Just a year into her regency, Margaret married again, choosing Archibald Douglas, Earl of Angus. Endlessly unpredictable — as she later wrote, ‘I took my lord of Angus against all Scotland’s will…I took him at my own pleasure’ — she caused a scandal both in Scotland and in England: she lost her place as regent and as custodian of her children, and she was no longer free to make an advantageous diplomatic marriage. Worse, her marriage with Angus was a tempestuous, on-again, off-again business, and it ended in separation. They had only one child — the Lady Margaret Douglas.
Margaret Tudor’s children likely saw each other as children in Scotland, but never after 1528, when James V drove his sometime stepfather Angus out of the country and unintentionally exiled his half-sister to England as well. Margaret Douglas went to live at Henry VIII’s court and was ‘[treated] like a queen’s daughter’, with her uncle the king decreeing that ‘if any proposition were made for her, he would make her marriage worth as much as his daughter Mary’s’. This assumed Margaret would only marry with Henry’s permission, and in 1536, she nearly did the opposite: she was arrested and imprisoned for becoming engaged to the minor noble Lord Thomas Howard without royal leave. Howard was sentenced to death for trying to marry ‘in so high a blood’ — and for aiming, through marriage, to win ‘the imperial crown of this realm’.

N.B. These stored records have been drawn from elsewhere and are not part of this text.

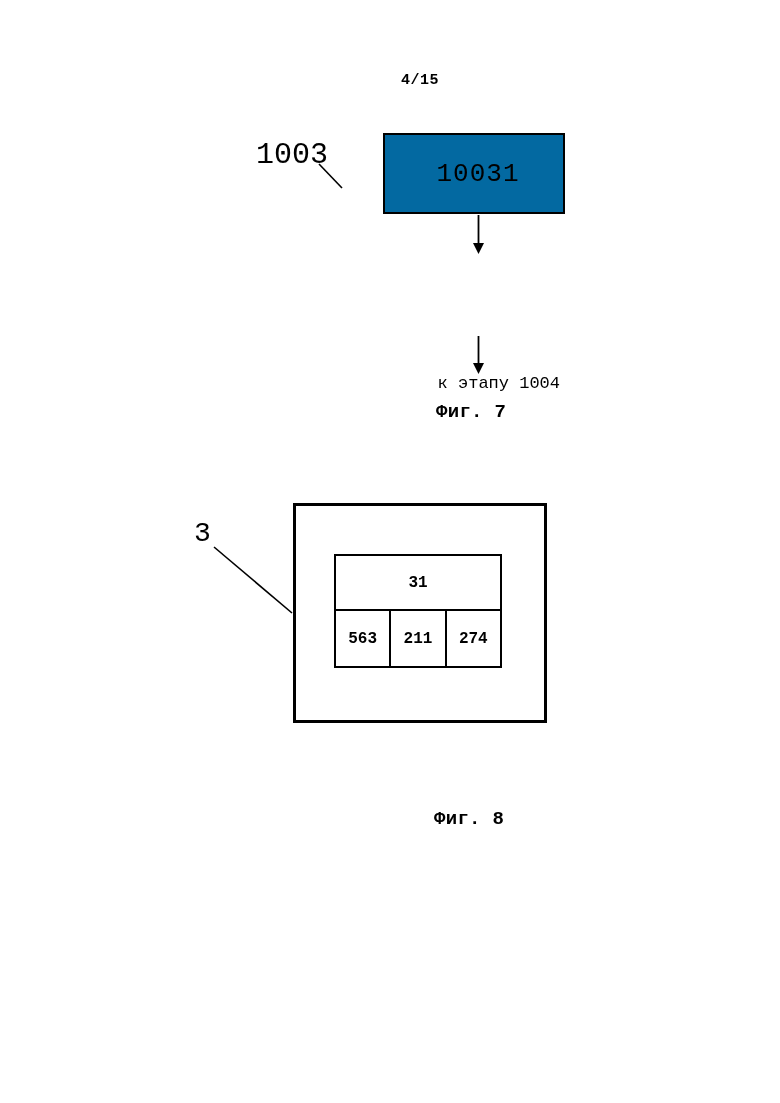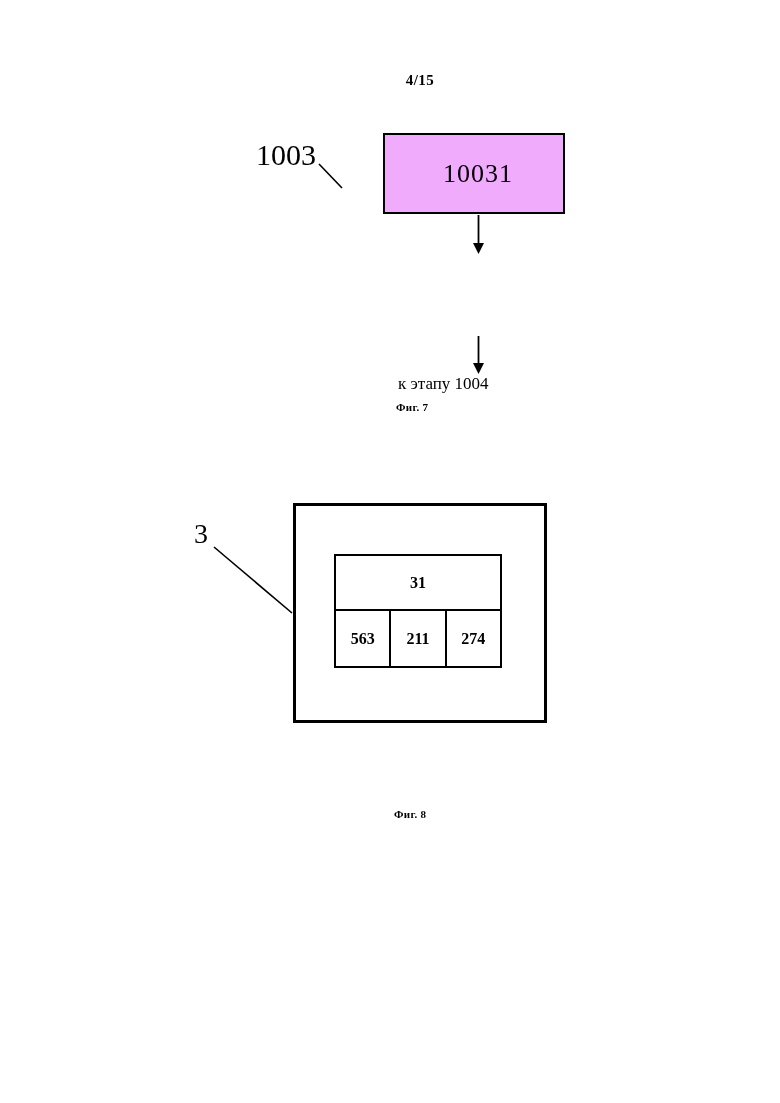--- a/index.html
+++ b/index.html
@@ -9,7 +9,7 @@
     width: 780px;
     height: 1103px;
     background: #ffffff;
-    font-family: Liberation Serif, serif;
+    font-family: Liberation Mono, monospace;
     color: #000000;
     overflow: hidden;
   }

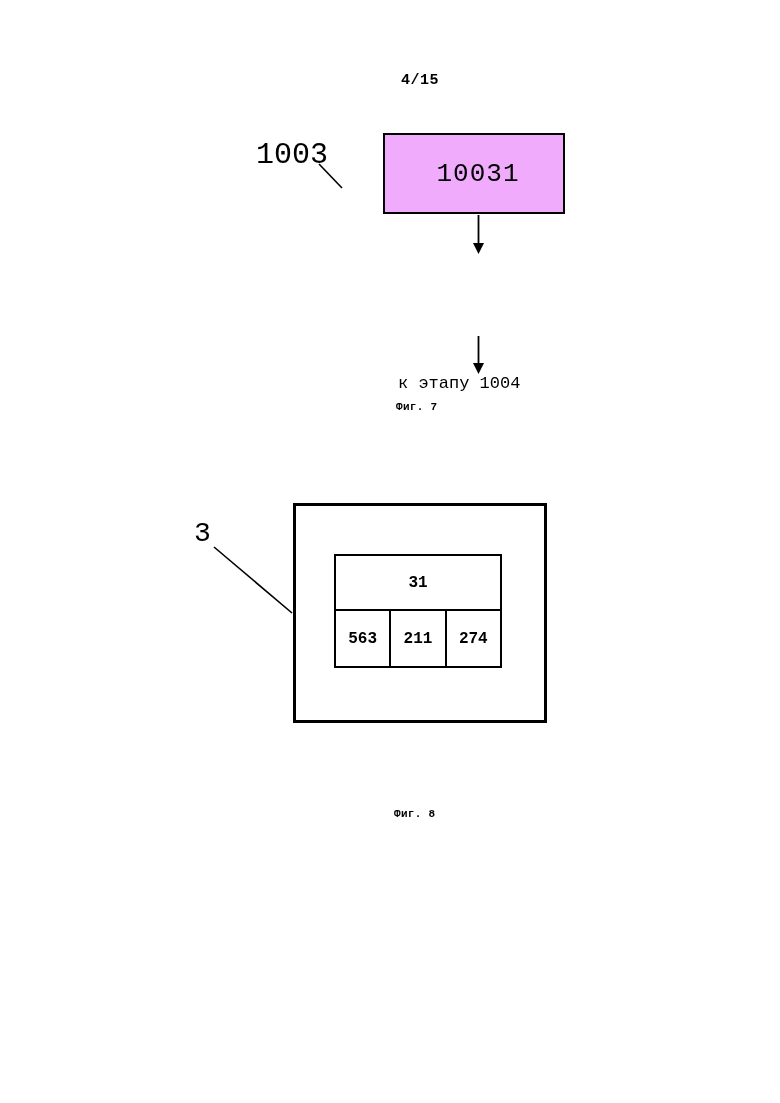--- a/index.html
+++ b/index.html
@@ -31,7 +31,7 @@
   .flow-box {
     left: 383px; width: 182px;
     border: 2px solid #000;
-    background: #f0abfc;
+    background: #0369a1;
     display: flex; align-items: center; justify-content: center;
     font-size: 26px;
     letter-spacing: 1px;

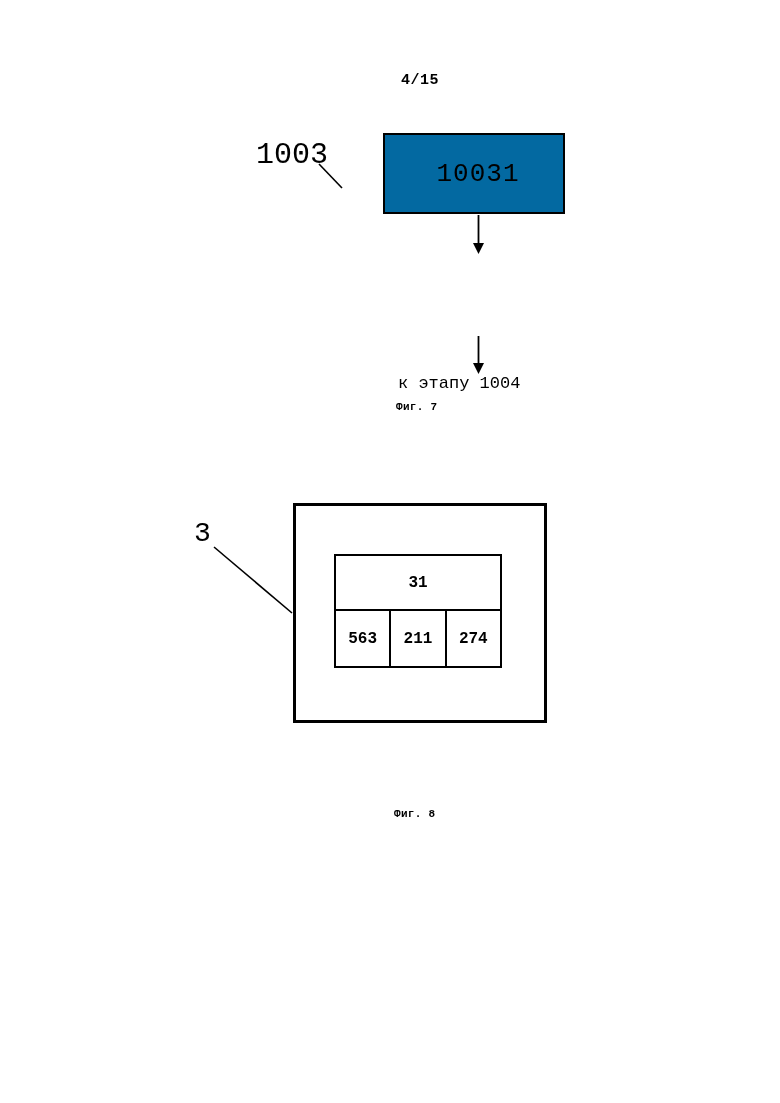--- a/index.html
+++ b/index.html
@@ -41,7 +41,7 @@
   .flow-box-2 { top: 253px; height: 83px; }
   .exit-label {
     left: 398px; top: 374px; width: 162px;
-    text-align: left;
+    text-align: right;
     font-size: 17px;
   }
   .caption {

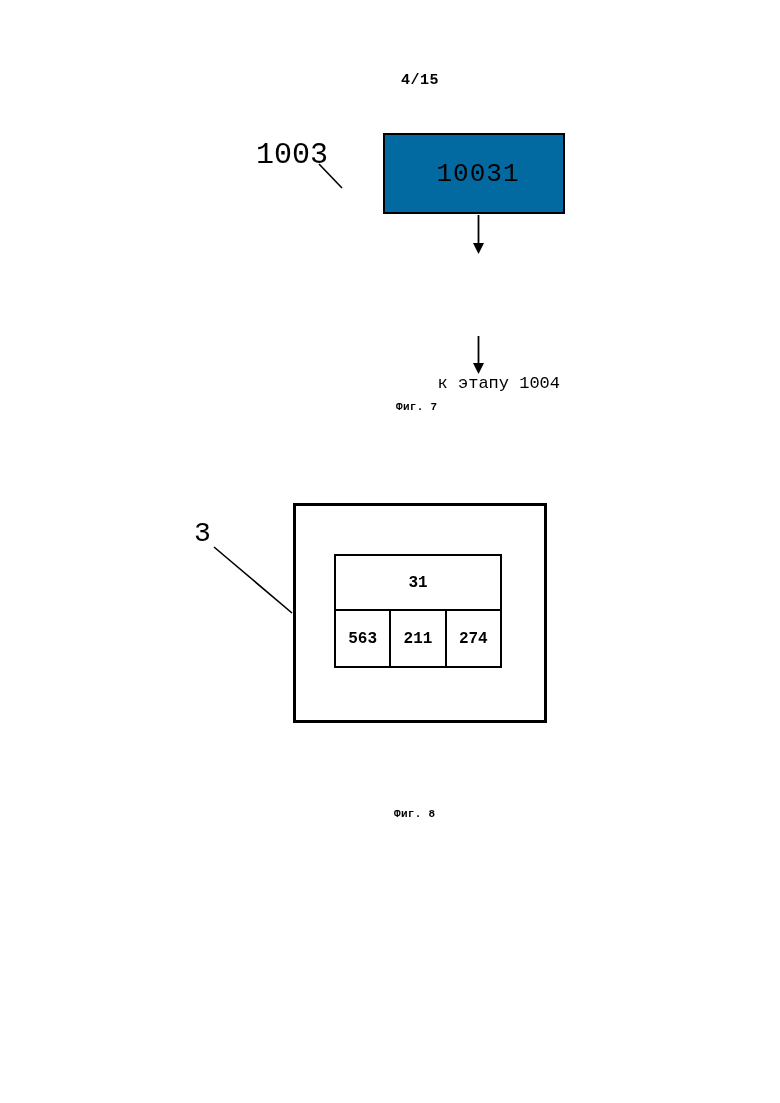--- a/index.html
+++ b/index.html
@@ -45,8 +45,9 @@
     font-size: 17px;
   }
   .caption {
-    font-size: 11px; font-weight: bold;
+    font-size: 19px; font-weight: bold;
     letter-spacing: 0.3px;
+    margin-left: 40px;
   }
   .caption-fig7 { left: 396px; top: 401px; }
   .caption-fig8 { left: 394px; top: 808px; }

As Howard’s sentence makes clear, Margaret and James’s Tudor blood assumed a terrifying importance in that summer of 1536. All three of Henry’s children were legally bastards. Who, then, was the rightful heir? The children of his elder sister suddenly found their heritage the topic of panicked speculation and debate. James V was the elder and a man, but he had been born in Scotland, which had long been considered a strike against him. Margaret Douglas was younger, a woman, and of debated legitimacy — but she had been born in England and had lived there for years. Henry VIII solved the problem by having a son — the future Edward VI, whose birth coincided with Margaret’s release from confinement and the unfortunate Howard’s death by fever in the Tower — but the question would return for both Margaret and James: in default of Henry’s line, who had the right to succeed, and why?